**Description of the task**.
Each entry below should be echoed exactly, with pictures omitted.

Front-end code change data
────
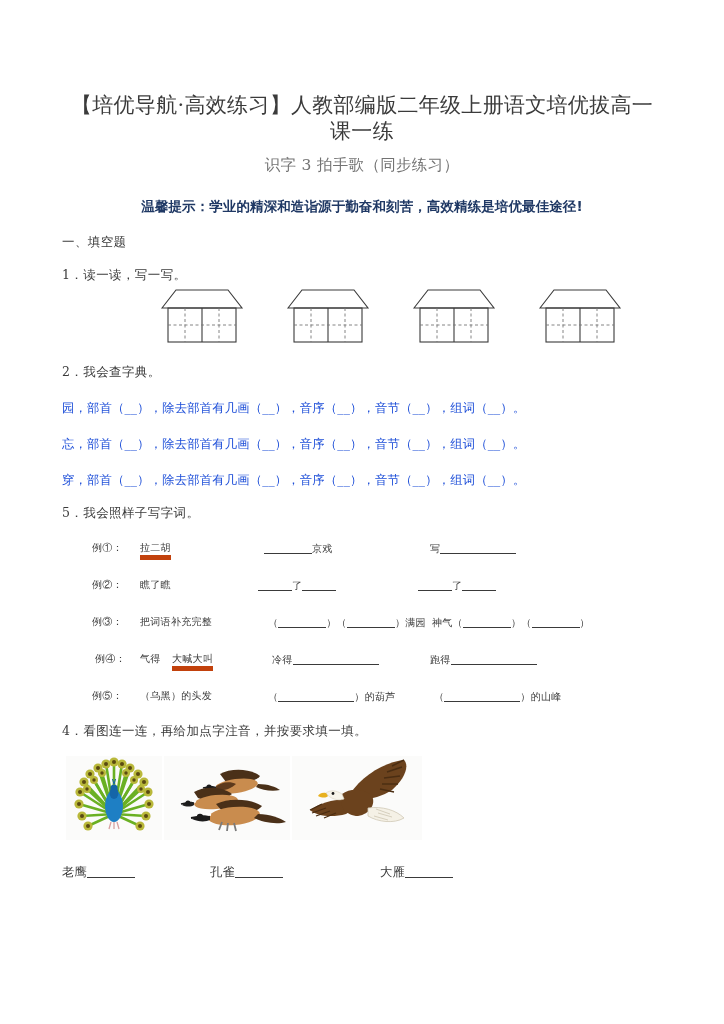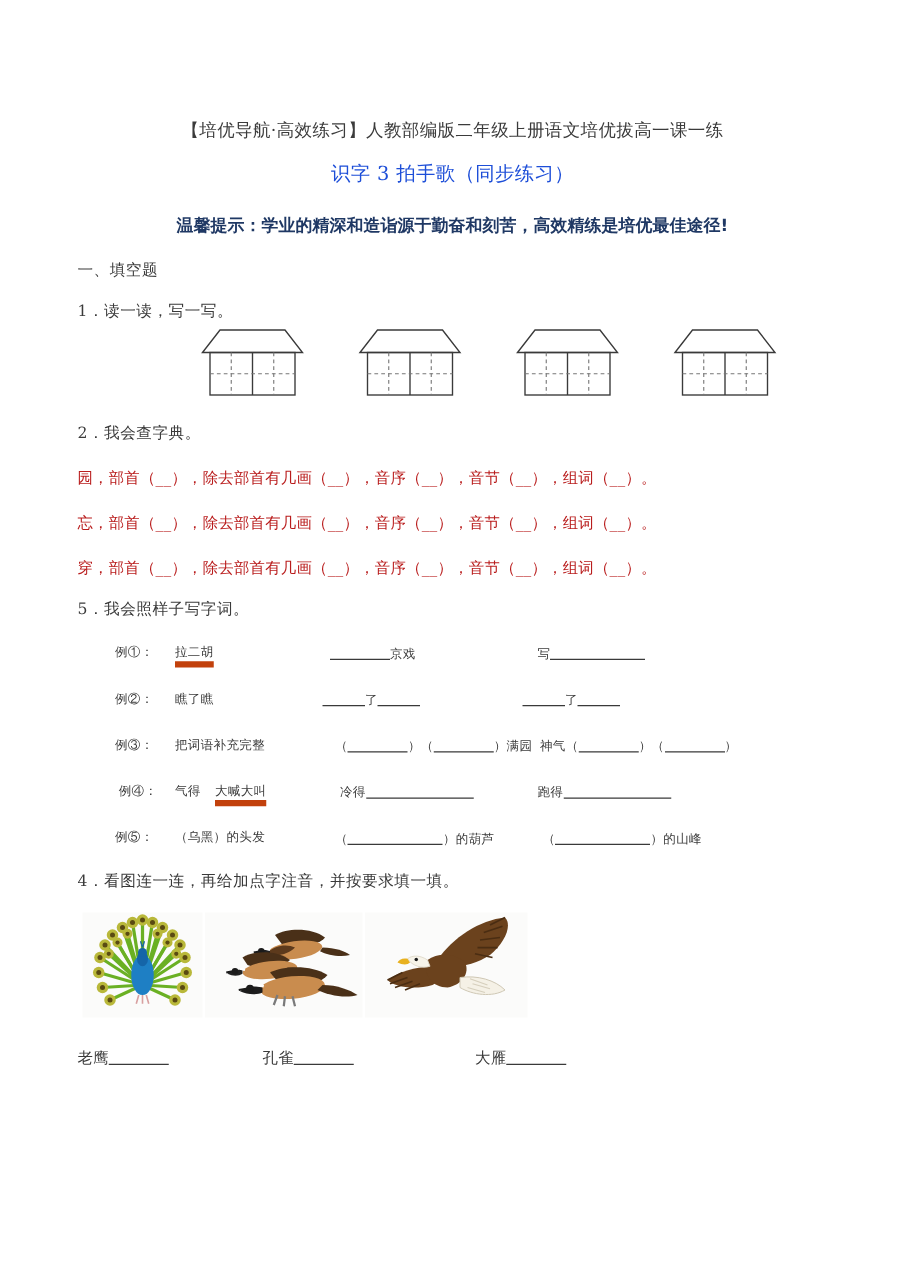--- a/index.html
+++ b/index.html
@@ -32,7 +32,7 @@
   
   .doc-title {
     text-align: center;
-    font-size: 14px;
+    font-size: 21px;
     letter-spacing: 0.3px;
     color: #3b3b3b;
     line-height: 26px;

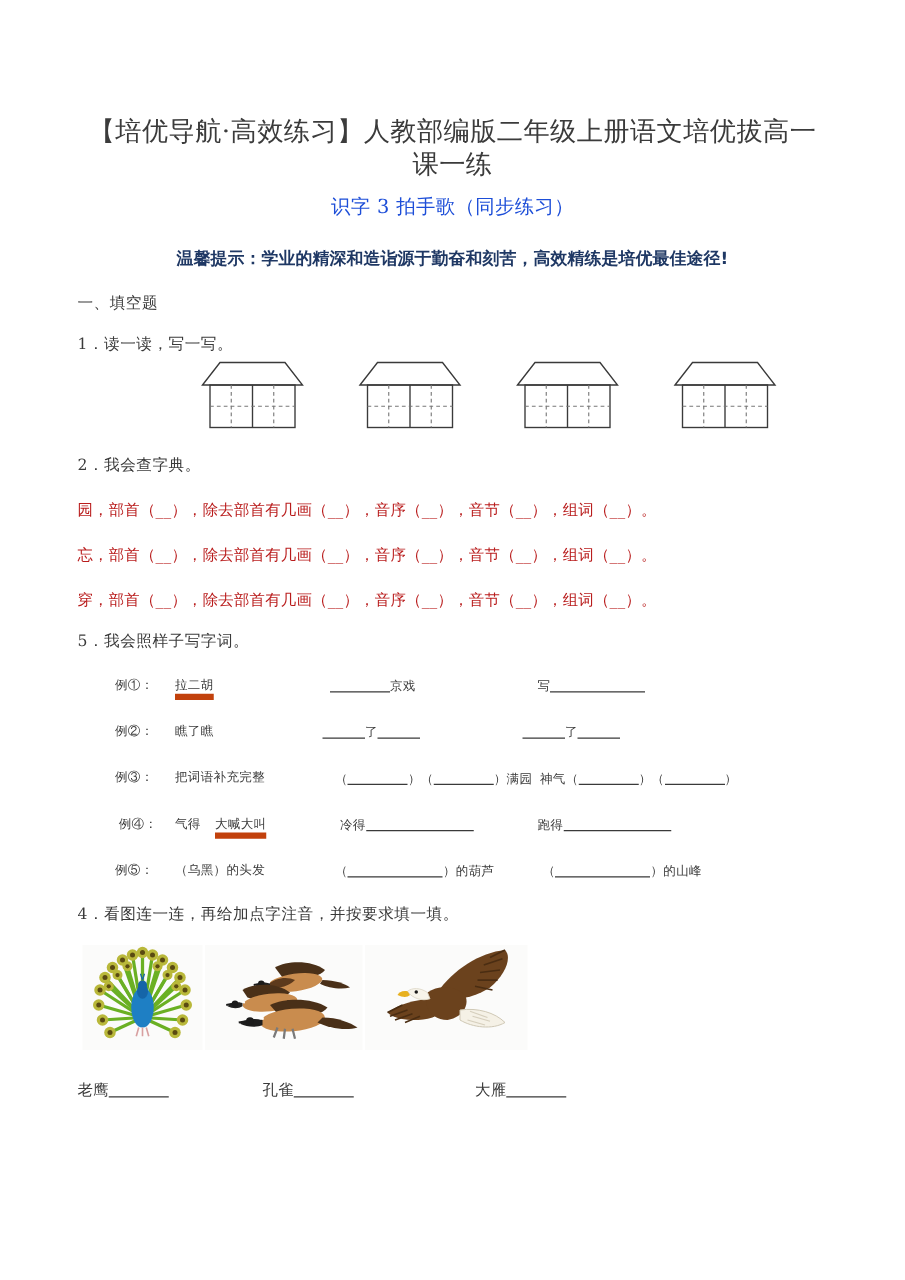--- a/index.html
+++ b/index.html
@@ -42,7 +42,7 @@
     text-align: center;
     font-size: 15.5px;
     letter-spacing: 0.3px;
-    color: #1d4ed8;
+    color: #737373;
     line-height: 26px;
     margin-top: 8px;
   }

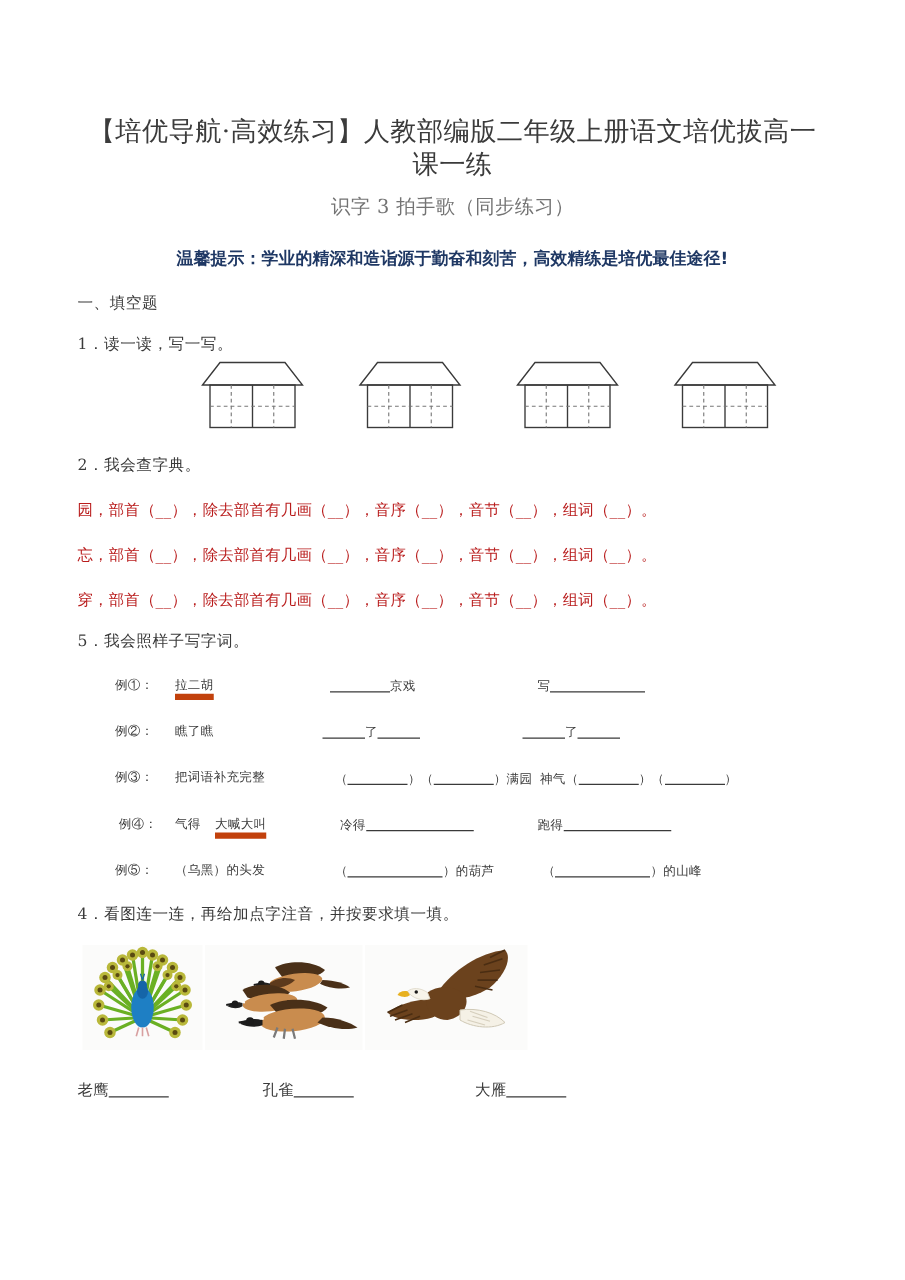--- a/index.html
+++ b/index.html
@@ -71,7 +71,7 @@
   }
   .dict-line {
     font-size: 12.3px;
-    color: #b91c1c;
+    color: #1d4ed8;
     margin-top: 19px;
     letter-spacing: 0.2px;
     white-space: nowrap;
────
**Completed task**.
--- a/index.html
+++ b/index.html
@@ -32,7 +32,7 @@
   
   .doc-title {
     text-align: center;
-    font-size: 14px;
+    font-size: 21px;
     letter-spacing: 0.3px;
     color: #3b3b3b;
     line-height: 26px;

--- a/index.html
+++ b/index.html
@@ -42,7 +42,7 @@
     text-align: center;
     font-size: 15.5px;
     letter-spacing: 0.3px;
-    color: #1d4ed8;
+    color: #737373;
     line-height: 26px;
     margin-top: 8px;
   }

--- a/index.html
+++ b/index.html
@@ -71,7 +71,7 @@
   }
   .dict-line {
     font-size: 12.3px;
-    color: #b91c1c;
+    color: #1d4ed8;
     margin-top: 19px;
     letter-spacing: 0.2px;
     white-space: nowrap;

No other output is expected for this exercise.